Information:
***

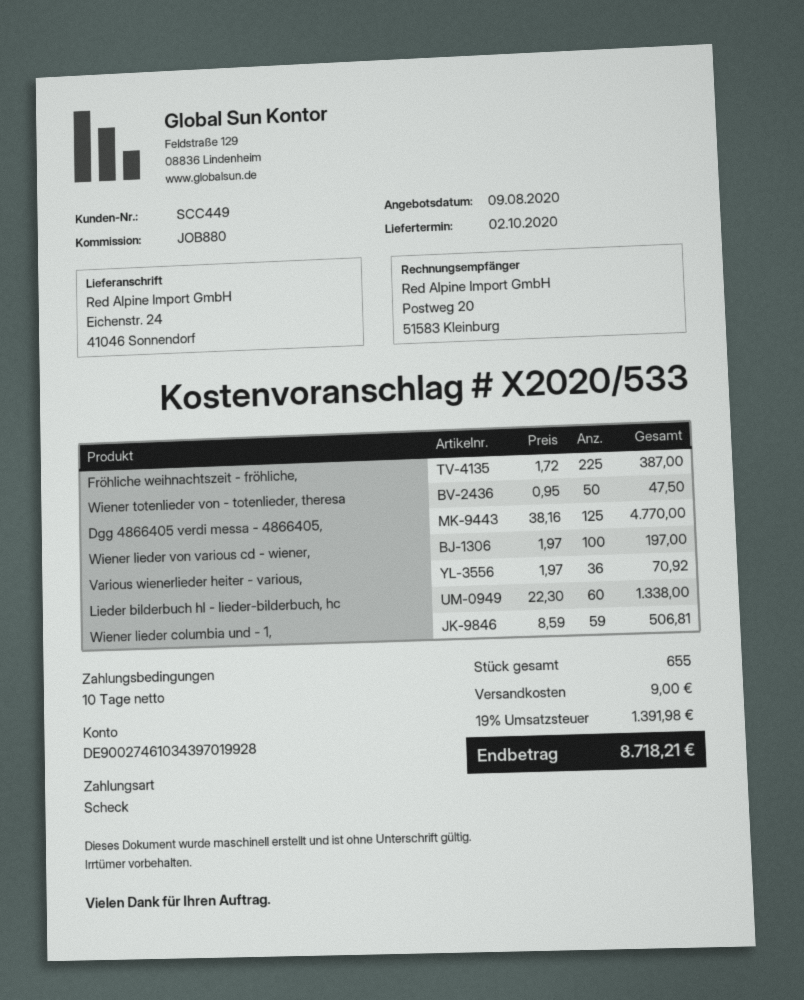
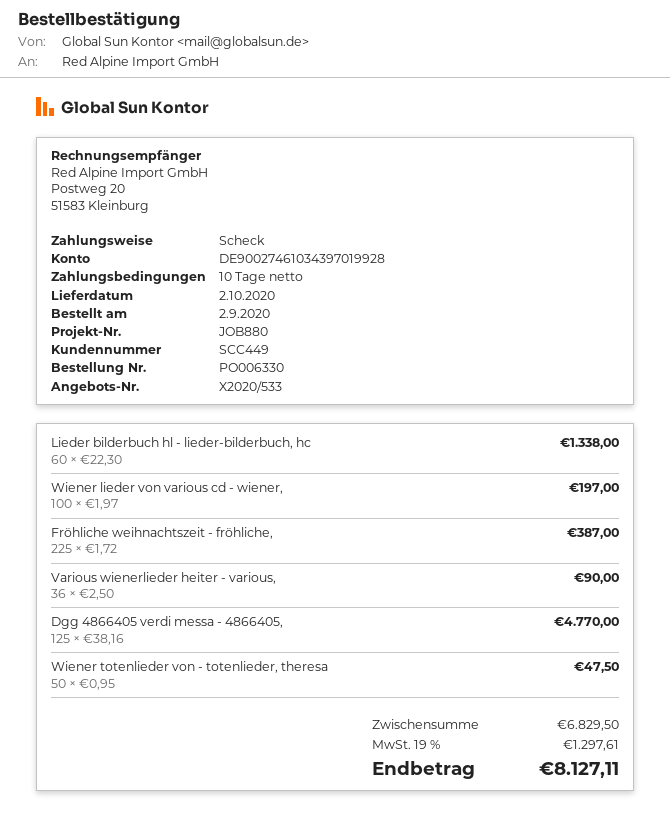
Various wienerlieder heiter - various,: 36 x 1.97 = 70.92 -> 36 x 2.50 = 90.00
Wiener lieder columbia und - 1,: 59 x 8.59 = 506.81 -> none
shipping: 9.00 -> none
tax: 19% = 1391.98 -> 19% = 1297.61
total: 8718.21 -> 8127.11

***

Problem to solve: The whole listing above is to be repeated exactly, apart from its pictures.

Result of this exercise:
Various wienerlieder heiter - various,: 36 x 1.97 = 70.92 -> 36 x 2.50 = 90.00
Wiener lieder columbia und - 1,: 59 x 8.59 = 506.81 -> none
shipping: 9.00 -> none
tax: 19% = 1391.98 -> 19% = 1297.61
total: 8718.21 -> 8127.11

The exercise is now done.